▶ _Exercise requirements_
As you work through the listing below, copy each line exactly and drop the images.

▶ _Exercise materials_
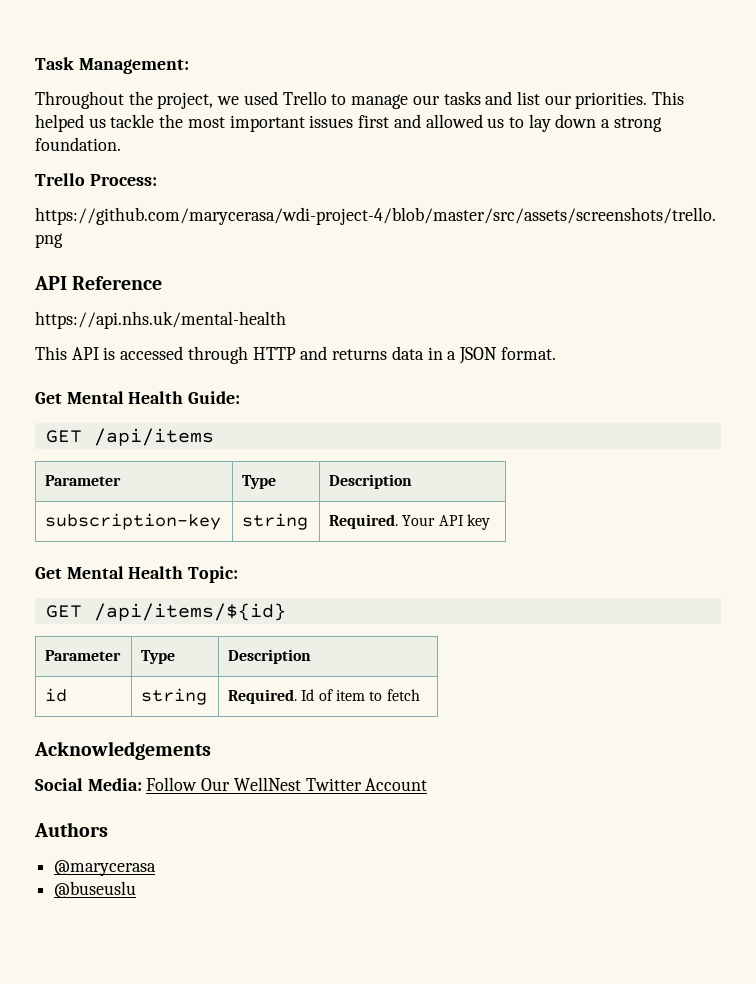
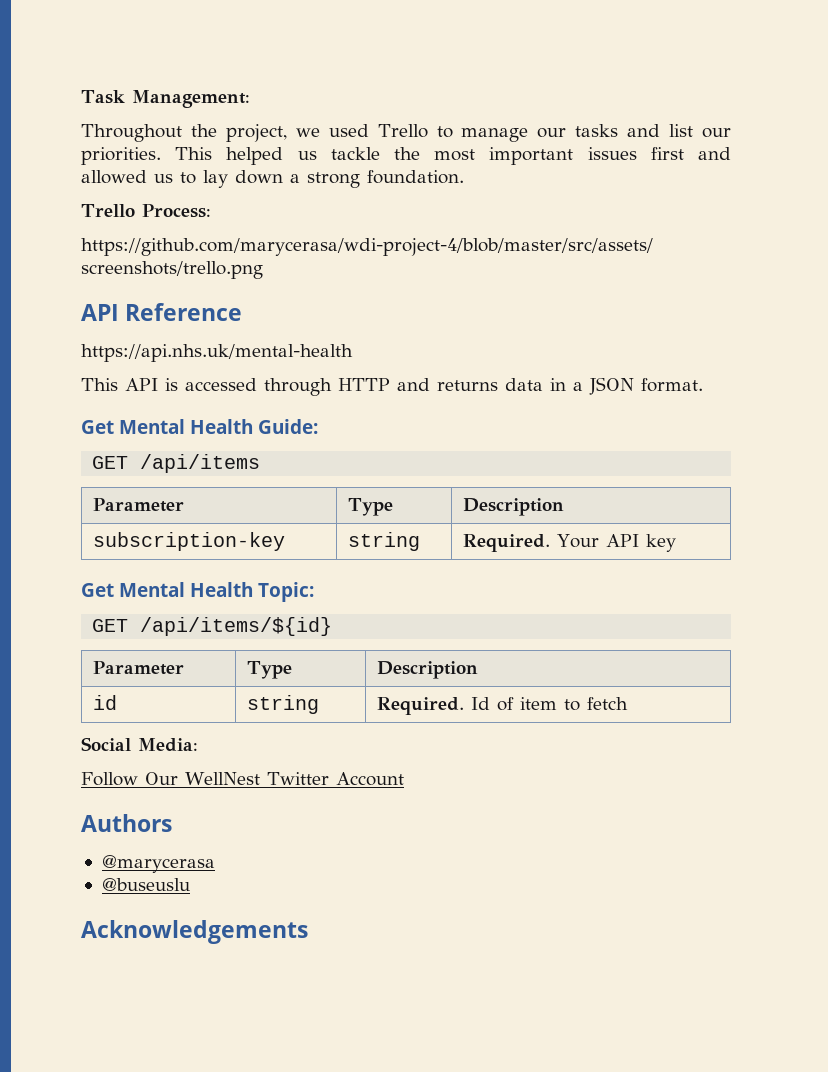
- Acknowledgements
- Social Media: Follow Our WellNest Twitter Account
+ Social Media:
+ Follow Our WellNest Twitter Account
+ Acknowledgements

▶ _Task solution_
- Acknowledgements
- Social Media: Follow Our WellNest Twitter Account
+ Social Media:
+ Follow Our WellNest Twitter Account
+ Acknowledgements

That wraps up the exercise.